Someone would need to mine for the bits of developer-relevant
information among sometimes rather general discussions, distill it
down to actionable content, and bring it to the right place -
ux-advise for the question at hand.

The place where to bring questions to the devs has to be a visible and accessible place.

Visible: the us list is completely hidden (at least it was to me until Cedric brought it to my attention). From what I can see, it is also hidden to most of the public lists members.

Accessible: I know of plenty who don't speak or read English. Thus, even if they'd know about ux, they couldn't express themselves.

I guess there's some work to be done to resolve those two points.

BTW, what if many people jump in the ux list and post thousands of messages? :wink:

If you're really passionate about this topic, it could be you -

Well, I could do it, yes. In fact, as you might have seen, I did for the first time a few hours ago. I can say that the latest answer my message received is not that encouraging (in short: do it yourself. Doh).

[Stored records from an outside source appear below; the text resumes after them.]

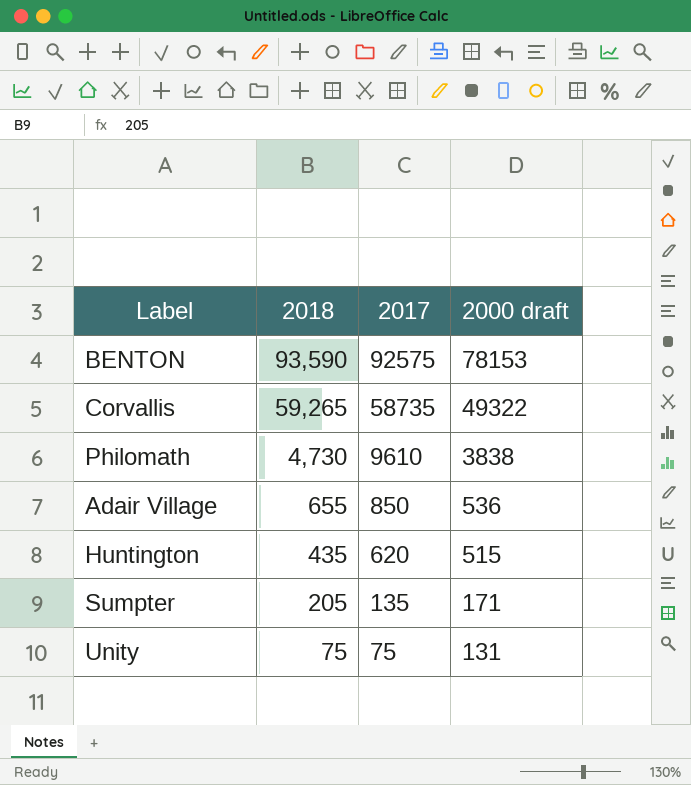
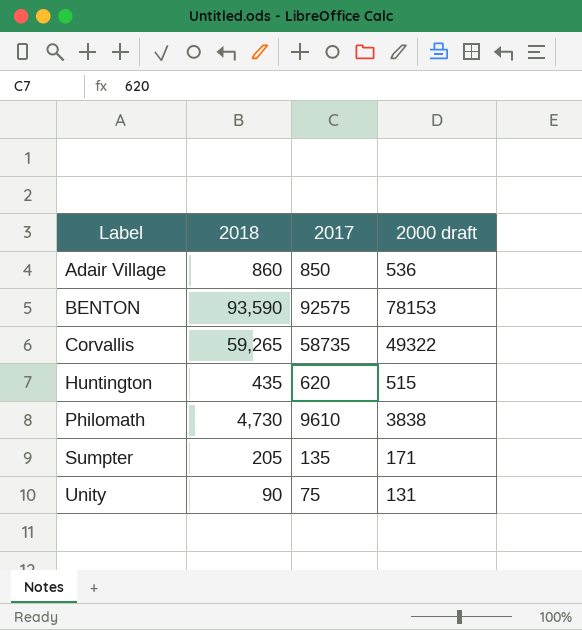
row order: 2018 descending -> Label ascending
Adair Village | 2018: 655 -> 860
Unity | 2018: 75 -> 90

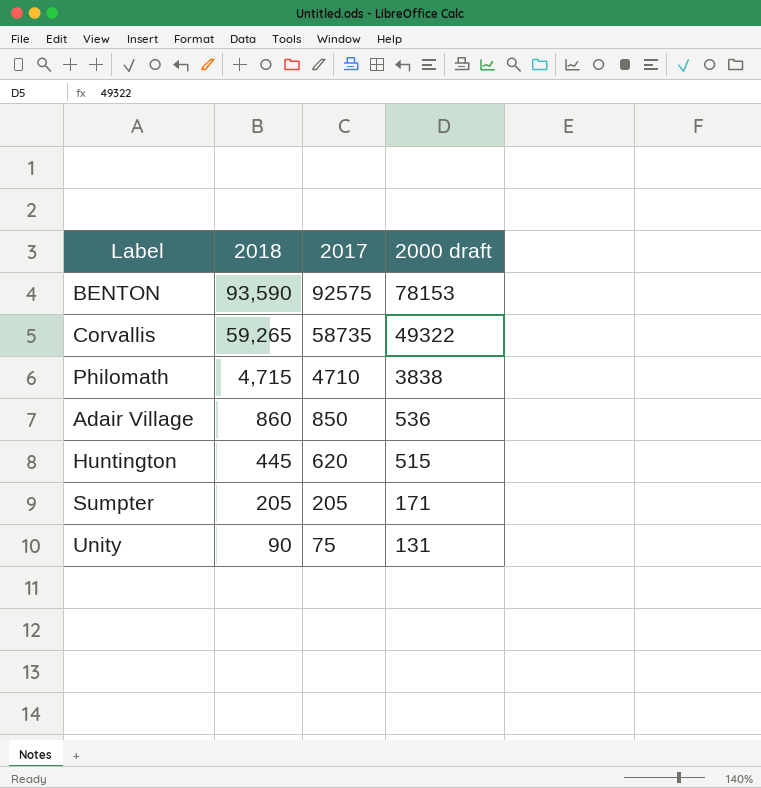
row order: Label ascending -> 2018 descending
Philomath | 2018: 4,730 -> 4,715
Philomath | 2017: 9610 -> 4710
Huntington | 2018: 435 -> 445
Sumpter | 2017: 135 -> 205

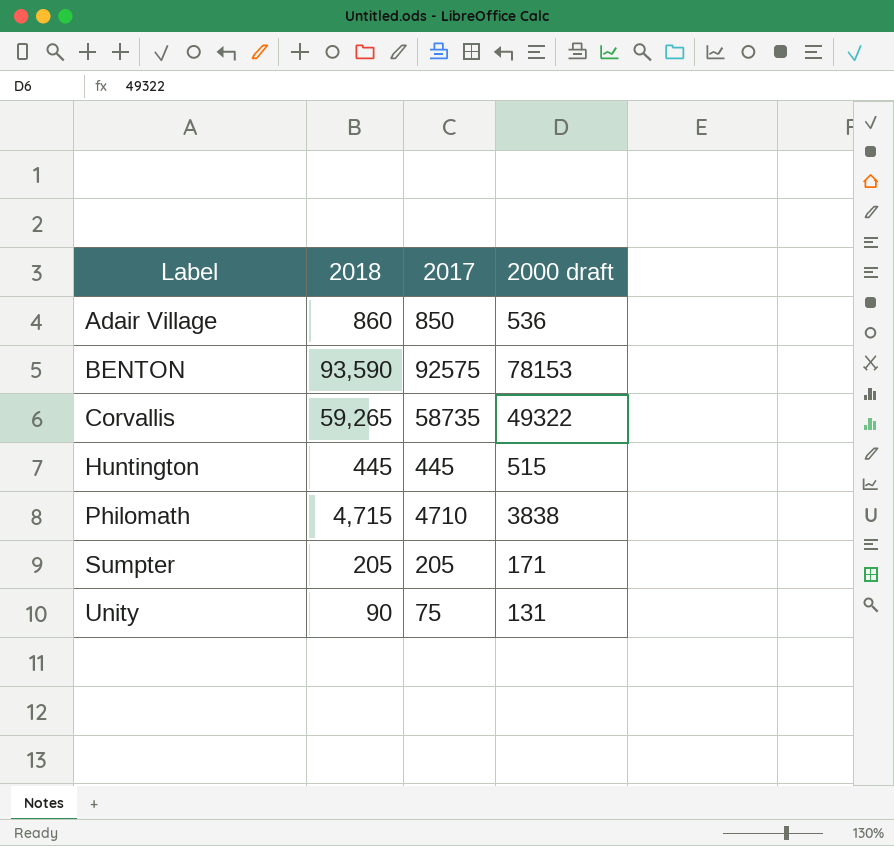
row order: 2018 descending -> Label ascending
Huntington | 2017: 620 -> 445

isn't it always better to be part of the solution, rather than part
of the problem? :wink:

:slight_smile:

Thanks for your answer. All the best,

Final 3.5 is 3.5-rc3

Jean-Francois Nifenecker wrote:

The place where to bring questions to the devs has to be a visible
and accessible place.

[...]

I guess there's some work to be done to resolve those two points.

Hi Jean-Francois,

not necessarily - what would be equally workable is a group of
change agents (Regina, Cor, NoOp, you in this case, but also UX
people like Christoph), who have their eyes & ears here and at the
forums and convey to ux-advise or the dev list.

Also, what would greatly reduce the cost & friction that changes
will cause in the future, is early feedback. We invested quite some
resources into providing nightly builds here:

http://dev-builds.libreoffice.org/daily/

(and my, and other hackers' personal time and money to keep those
hosts running), so any suggestion to have people actually download &
play with those builds greatly appreciated.

Cedric blogged his feature here:

http://cedric.bosdonnat.free.fr/wordpress/?p=818

(that's also aggregated on planet.documentfoundation.org), but
possibly we could do better spreading the word - would someone
(you?) be interested in compiling a weekly or monthly newsletter for
LibreOffice?

BTW, what if many people jump in the ux list and post thousands of
messages? :wink:

Well, ux-advise has a rather narrow topic, that should naturally
reduce the breadth of the discussion - otherwise, more participation
is a problem I would love to have there. :wink:

Well, I could do it, yes. In fact, as you might have seen, I did for
the first time a few hours ago. I can say that the latest answer my
message received is not that encouraging (in short: do it yourself.
Doh).

Thanks for jumping in indeed - well, you *did* it yourself. Let's
see where that (constructive) discussion gets us to.

Cheers,

-- Thorsten

Hallo Thorsten ,

A agree, i also looked over the possible problems with no margins for a page, but there was no communication over the column margins. Like i sayed before there are workarounds for the page margins, but working with columns and pictures covering more than 1 column becomes very problematic (imposible)

Greetz

Fernand

Hi Fernand, hi all,

Fernand Vanrie schrieb:
[..]

When using a multiple column layout, in 95% of the cases the pictures
are anchored to the page, because the editor want to fix the images on a
specific place in his layout, and most pictures are wider than 1 column,
see most of "magazines" layout.
We produce 8.000 magazine pages a year, using OO-LO, and yes we
positioning the pictures using Macro's etc, but in the end the user want
to move the images and then we surly need the colomn bouderies as a
guide....

If I understand it right, the boundaries are only needed to align pictures with the mouse. If that is true, I think, a better solution would be not bringing back the border lines, but add a snapping feature. So that you can not only snap to grid (who uses that and to what purpose?) but snap to layout relevant positions, for example to paragraph border, indent position, page border, explicit tabs.

What do you think?

Kind regards
Regina

"What you see is what you get" is the rule of thumb.
It's an interface for human beings.
Anything else is asking for trouble.